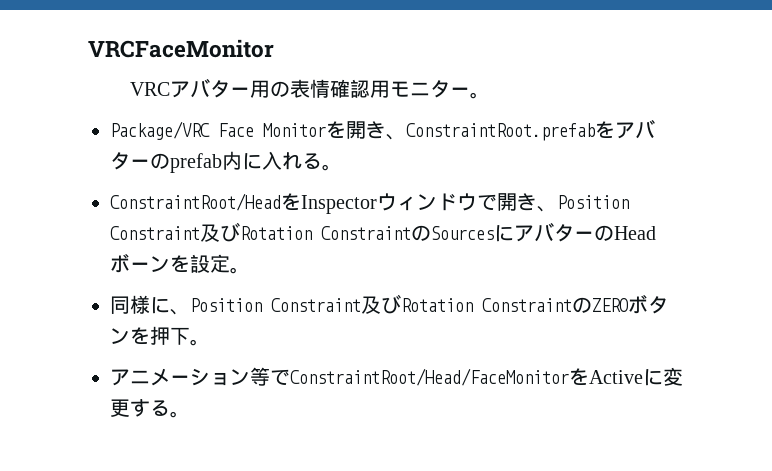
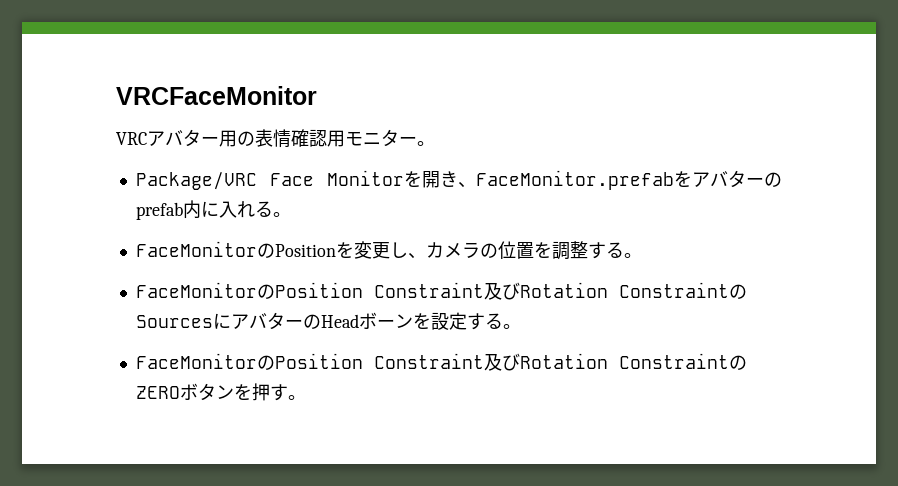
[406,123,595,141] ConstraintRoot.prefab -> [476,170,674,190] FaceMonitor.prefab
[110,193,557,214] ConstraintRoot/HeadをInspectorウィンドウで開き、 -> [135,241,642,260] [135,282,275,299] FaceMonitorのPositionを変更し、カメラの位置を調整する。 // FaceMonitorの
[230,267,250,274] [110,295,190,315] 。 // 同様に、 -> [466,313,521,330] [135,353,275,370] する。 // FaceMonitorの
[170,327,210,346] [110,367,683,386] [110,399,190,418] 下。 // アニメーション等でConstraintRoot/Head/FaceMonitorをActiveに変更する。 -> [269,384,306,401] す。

* * * * *

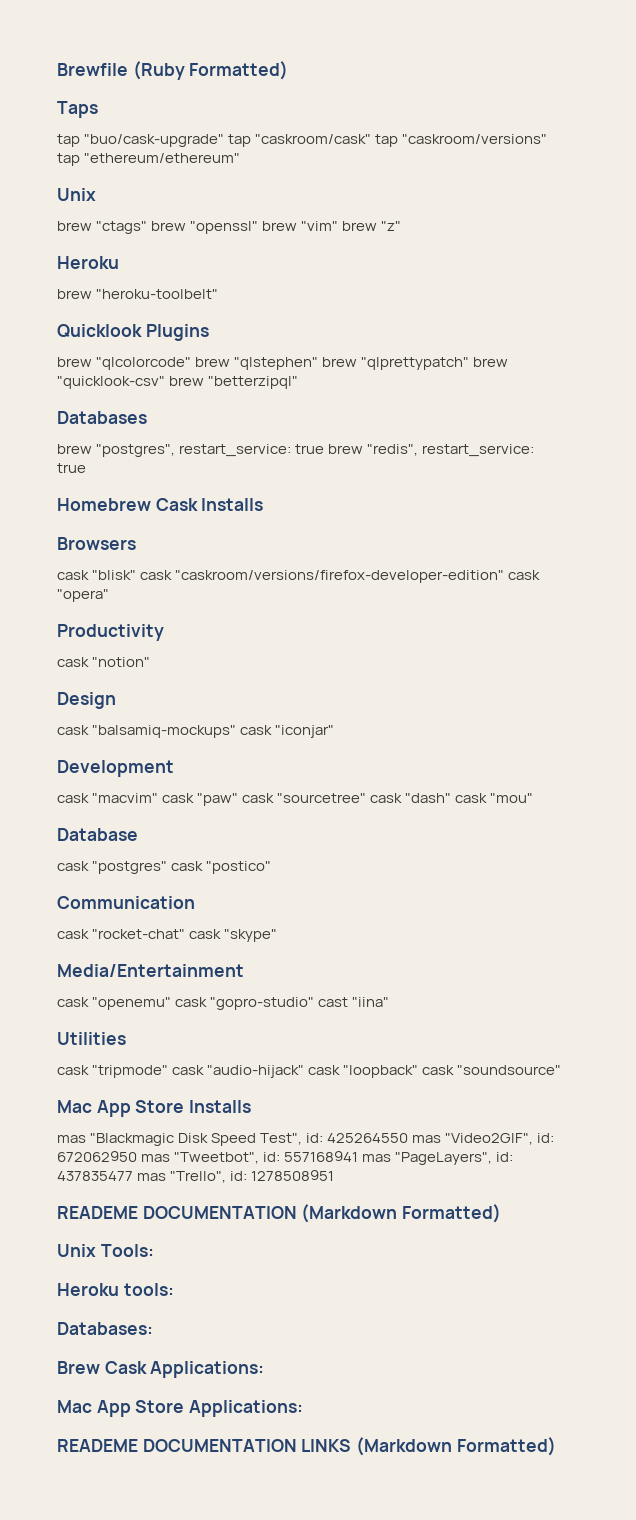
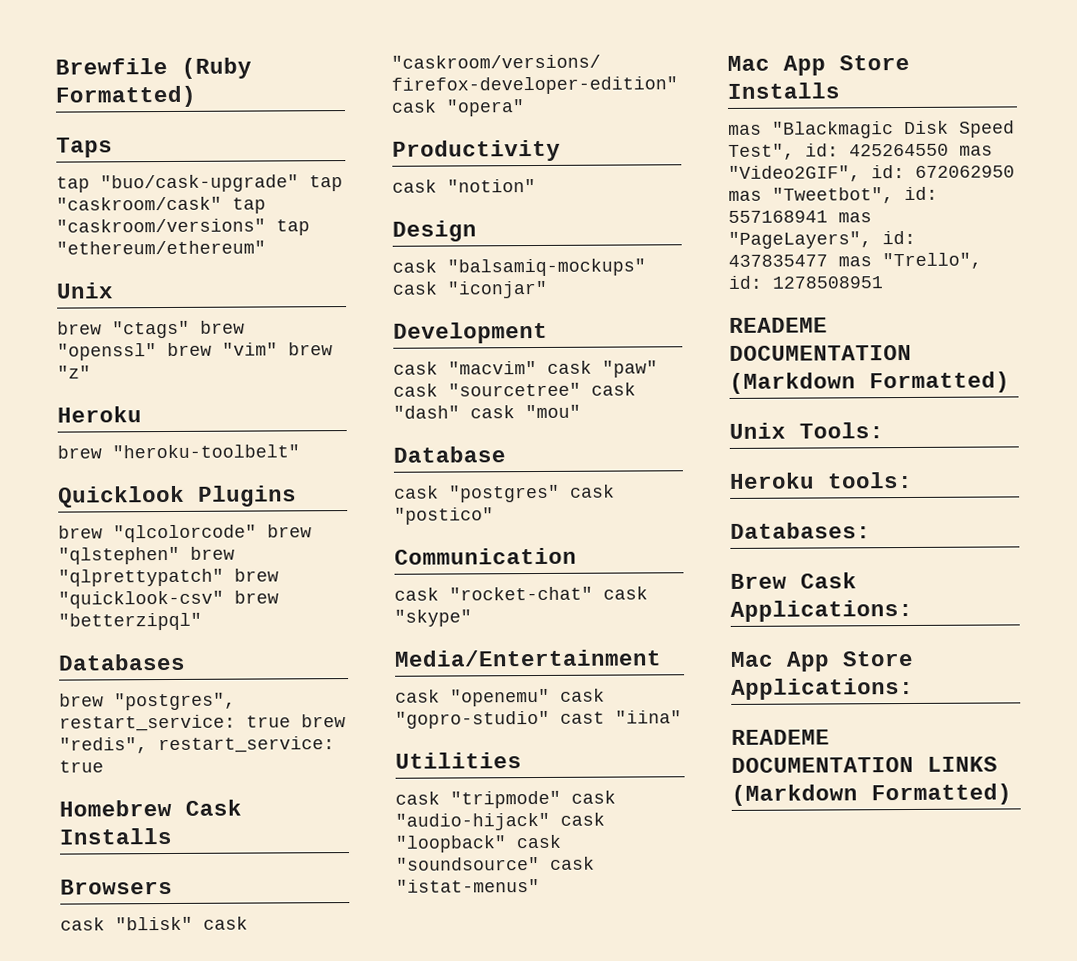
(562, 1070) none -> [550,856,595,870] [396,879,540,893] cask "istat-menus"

* * * * *

• What the task asks: Sift through the material above and copy the lines that contain the word "FaceMonitorの".

• Response to this exercise:
[110,193,557,214] ConstraintRoot/HeadをInspectorウィンドウで開き、 -> [135,241,642,260] [135,282,275,299] FaceMonitorのPositionを変更し、カメラの位置を調整する。 // FaceMonitorの
[230,267,250,274] [110,295,190,315] 。 // 同様に、 -> [466,313,521,330] [135,353,275,370] する。 // FaceMonitorの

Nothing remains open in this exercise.